Supplied records >>
┄┄┄┄┄┄┄┄┄┄
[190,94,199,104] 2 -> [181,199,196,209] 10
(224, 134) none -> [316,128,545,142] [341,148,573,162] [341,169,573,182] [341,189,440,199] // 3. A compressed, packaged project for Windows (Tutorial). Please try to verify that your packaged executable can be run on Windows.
┄┄┄┄┄┄┄┄┄┄
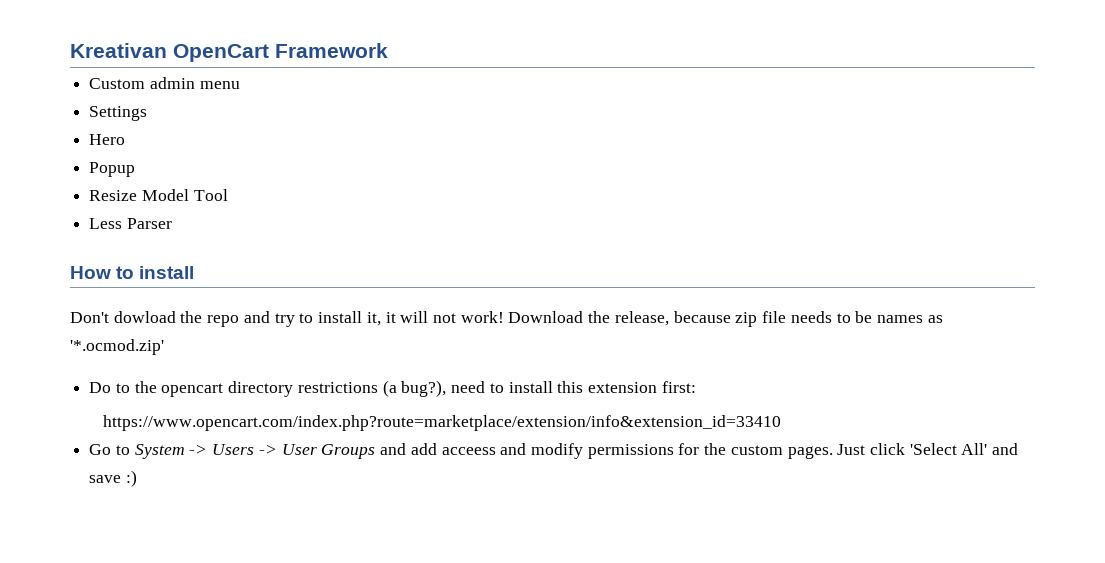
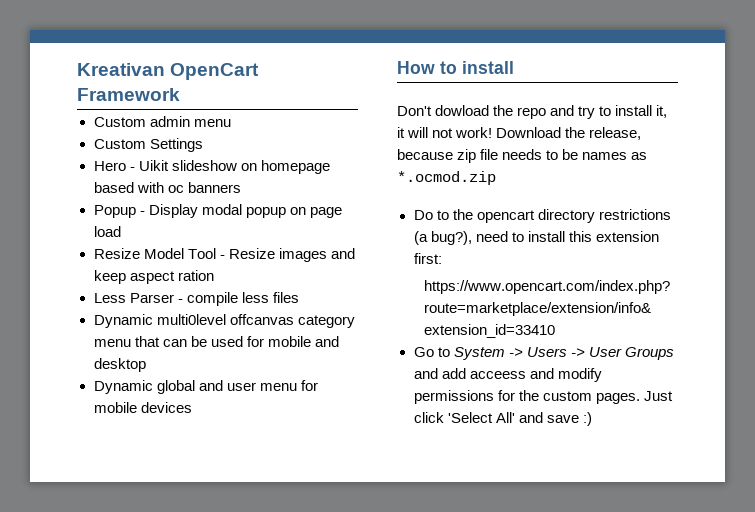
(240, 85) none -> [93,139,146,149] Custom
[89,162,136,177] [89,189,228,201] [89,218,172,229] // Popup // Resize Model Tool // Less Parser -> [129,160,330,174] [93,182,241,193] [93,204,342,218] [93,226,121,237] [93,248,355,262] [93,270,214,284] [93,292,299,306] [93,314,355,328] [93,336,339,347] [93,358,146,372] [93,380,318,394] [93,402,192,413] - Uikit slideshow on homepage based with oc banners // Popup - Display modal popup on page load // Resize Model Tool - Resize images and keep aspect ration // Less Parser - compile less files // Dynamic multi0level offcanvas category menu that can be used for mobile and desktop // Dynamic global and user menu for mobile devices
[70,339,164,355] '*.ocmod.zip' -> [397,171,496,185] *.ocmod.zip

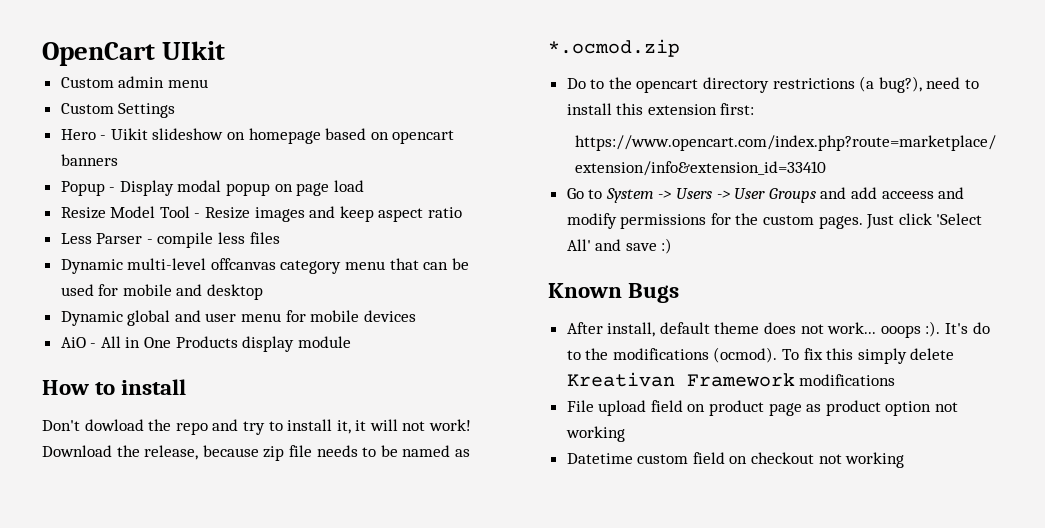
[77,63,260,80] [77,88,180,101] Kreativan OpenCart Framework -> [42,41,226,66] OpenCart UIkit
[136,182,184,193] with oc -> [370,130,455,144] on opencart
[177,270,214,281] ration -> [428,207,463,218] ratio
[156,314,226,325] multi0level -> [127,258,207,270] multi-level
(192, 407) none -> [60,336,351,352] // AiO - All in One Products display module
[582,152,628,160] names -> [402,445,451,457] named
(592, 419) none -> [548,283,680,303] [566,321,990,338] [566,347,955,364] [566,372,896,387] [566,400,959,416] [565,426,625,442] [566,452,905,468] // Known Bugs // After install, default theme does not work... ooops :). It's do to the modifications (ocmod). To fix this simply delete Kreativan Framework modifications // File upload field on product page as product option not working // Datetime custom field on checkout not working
┄┄┄┄┄┄┄┄┄┄
Set down only the lines above that fall between the line holding "[190,94,199,104] 2 -> [181,199,196,209] 10" and the line holding "(224, 134) none", inclusive, keeping each exact.

[190,94,199,104] 2 -> [181,199,196,209] 10
(224, 134) none -> [316,128,545,142] [341,148,573,162] [341,169,573,182] [341,189,440,199] // 3. A compressed, packaged project for Windows (Tutorial). Please try to verify that your packaged executable can be run on Windows.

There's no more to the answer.